I know I never wrote about Brazil. I don’t think I will, either. It’s May 3rd and at this point, I will be home so soon that I can tell all of you (whoever you all are) directly about my wonderful time in Salvador and Boipeba. For now, I think I’d rather try to describe the strange sensation I feel when I think about being back in the United States so soon.

It’s eerie walking around the ship now that exams are over, and all that is left to do is pack up our cabins and exchange contact information with friends. I’m scrambling to copy photos from friends I traveled with over these last four months, and I’m realizing I don't really need to add to my collection of thousands of pictures. Today is supposed to be “Reflection and Re-entry Day,” but really it’s just another unstructured aspect to this long, ten-day good-bye.
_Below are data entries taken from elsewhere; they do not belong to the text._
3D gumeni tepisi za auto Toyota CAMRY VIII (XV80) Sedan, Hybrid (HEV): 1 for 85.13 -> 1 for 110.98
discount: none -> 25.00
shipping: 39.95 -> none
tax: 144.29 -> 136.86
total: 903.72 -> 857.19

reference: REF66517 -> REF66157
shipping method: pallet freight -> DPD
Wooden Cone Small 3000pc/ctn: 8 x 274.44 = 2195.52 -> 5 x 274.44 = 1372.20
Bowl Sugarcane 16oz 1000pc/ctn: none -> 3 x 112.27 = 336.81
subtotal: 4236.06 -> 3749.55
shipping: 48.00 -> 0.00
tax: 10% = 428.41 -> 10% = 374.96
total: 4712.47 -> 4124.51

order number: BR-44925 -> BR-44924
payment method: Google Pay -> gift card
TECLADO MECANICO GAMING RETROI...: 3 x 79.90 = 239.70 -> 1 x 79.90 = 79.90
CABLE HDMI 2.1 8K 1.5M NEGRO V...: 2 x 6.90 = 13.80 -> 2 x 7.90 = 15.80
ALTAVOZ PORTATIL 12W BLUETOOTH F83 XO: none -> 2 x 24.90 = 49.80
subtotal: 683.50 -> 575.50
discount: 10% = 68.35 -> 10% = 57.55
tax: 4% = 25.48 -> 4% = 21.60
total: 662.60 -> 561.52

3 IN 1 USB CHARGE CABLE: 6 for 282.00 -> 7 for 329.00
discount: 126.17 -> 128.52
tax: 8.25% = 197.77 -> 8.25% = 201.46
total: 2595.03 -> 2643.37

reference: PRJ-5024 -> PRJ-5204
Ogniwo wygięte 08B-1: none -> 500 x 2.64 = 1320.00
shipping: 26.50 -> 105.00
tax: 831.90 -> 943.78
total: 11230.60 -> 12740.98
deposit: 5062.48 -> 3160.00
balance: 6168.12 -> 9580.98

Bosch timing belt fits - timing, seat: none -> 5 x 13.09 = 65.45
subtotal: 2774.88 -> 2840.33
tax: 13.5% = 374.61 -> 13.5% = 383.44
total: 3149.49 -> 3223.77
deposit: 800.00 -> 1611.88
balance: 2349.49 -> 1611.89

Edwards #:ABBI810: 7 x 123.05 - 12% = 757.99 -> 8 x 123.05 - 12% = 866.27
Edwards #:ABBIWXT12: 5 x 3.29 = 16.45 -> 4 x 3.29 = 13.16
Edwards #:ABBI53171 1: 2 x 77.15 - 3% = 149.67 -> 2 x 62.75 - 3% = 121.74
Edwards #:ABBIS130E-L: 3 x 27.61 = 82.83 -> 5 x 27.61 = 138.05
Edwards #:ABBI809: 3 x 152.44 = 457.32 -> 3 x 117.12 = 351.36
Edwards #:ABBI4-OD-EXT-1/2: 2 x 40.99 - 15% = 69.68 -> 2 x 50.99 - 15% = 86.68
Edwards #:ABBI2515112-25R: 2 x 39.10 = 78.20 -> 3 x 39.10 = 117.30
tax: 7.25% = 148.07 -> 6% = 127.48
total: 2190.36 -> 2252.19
One of the most fascinating aspects of Semester at Sea compared to any other study abroad program is that we spend half of our time on land, experiencing local culture, and the rest of our time taking classes on a ship. And this ship is kind of like a frozen-in-time version of America. We all speak English to each other, eat American food, dress (usually) like we would back home, and are still listening to the top 40 hits from January. (Has Lady Gaga come out with anything since Bad Romance? And are you all still singing “Tonight’s gonna be a good, good night”? ‘Cause we are.) In between immersing ourselves in cultures around the world, we revert back to our normal tendencies. So I want to know, how different will it really be to be back in the States?

I know I will come back to tons of questions and requests to see pictures, but I wonder how many photos or stories it will take for my friends and family to get bored or start rolling their eyes. And I wonder how frustrated I will get, knowing that telling people about my experiences just isn’t nearly the same as living though them in the moment. And I wonder how incredibly pretentious I will sound starting my sentences with “Well when I was trying to cross the street in Vietnam…” or “In India they wear the brightest colors…,” when really I’m just trying to add to conversations like anyone else. I’m going to miss how normal it is, here in my shipboard community, to say “I like that dress! Where’d you get it?” and be told nonchalantly, “Oh, Ghana.”

But mostly, I’m scared of reverting back to my old ways. I scared of being so caught up with the social gossip right in front of me, that there isn’t room on my plate to care about the problems in the rest of the world. Everyone has been saying that it won’t happen, but how can I be absolutely positive? And how can I, after forming relationships with people all over the globe, make sure that I will make a difference in their world. I want so badly to help in any little way possible, but I’m finding myself in the same difficult place that I was in January: there are so many issues to be resolved that I just don’t know where to start. What I do know now, though, is that it is possible to help. Helping people on a local level really does make the hugest of differences, even if it might not look or sound so impressive. If I have learned anything on this voyage around the world, it’s that "it’s all about the people." We all live in this world together. We make it the place it is, and we need to make it into the place we want and need for it to be.